Should be easily modifiable if I feel the need to get rid of the prehistoric lump of motor. Some lumps on motor mount plate run in the unistrut like tracks, and there's a bit welded on top to put an M10 threaded bar in to tension the drive belts. In other news, my shed is bloody FREEZING. It's too cold in there for the butane for the gas fire to vaporise out of the bottle :rolleyes: http://img683.imageshack.us/img683/2927/dscf4738z.jpg http://img156.imageshack.us/img156/9382/dscf4737f.jpg |
Re: Some properly old school heavy metal
so is the motor going to sit in the wall mounted brackets as well as be attached to the lathe? is this to stop it rattling its self to bits or is that just how its meant to be done?

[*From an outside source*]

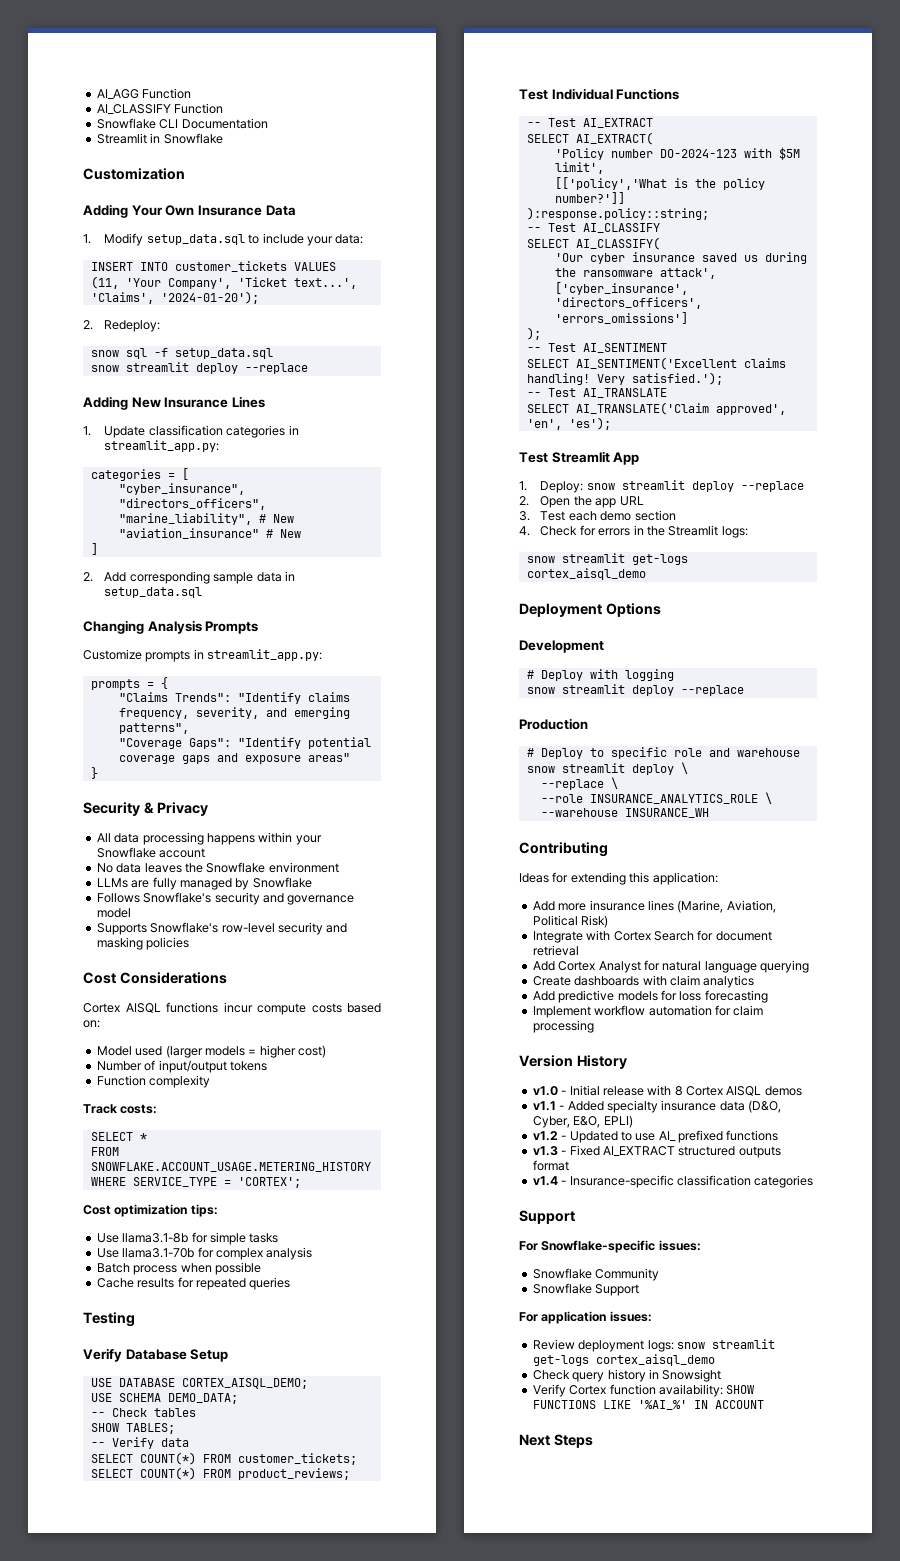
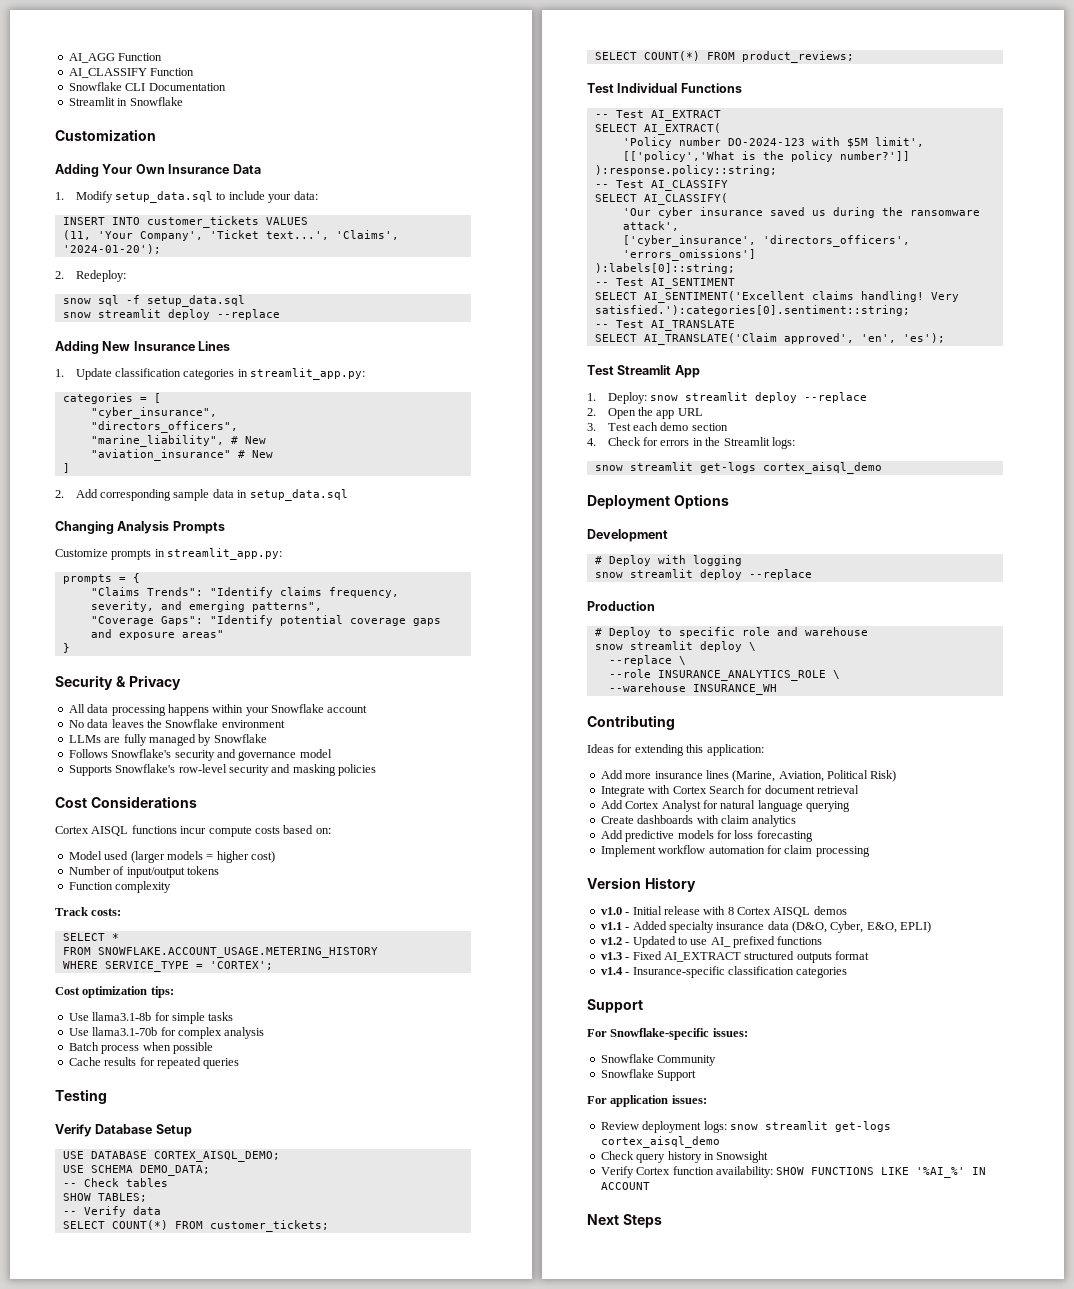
- );
+ ):labels[0]::string;
- Very satisfied.');
+ Very satisfied.'):categories[0].sentiment::string;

Maria must be really looking forward to the time u 2 get a place of your own and you wake up one morning and decide to "improve" certain things ;) looking good anyway pal (even if im still not 100% on what it is). |
Re: Some properly old school heavy metal
They are not wall mounted at all (would likely just transmit more vibration and noise to house, if there is any from cutting)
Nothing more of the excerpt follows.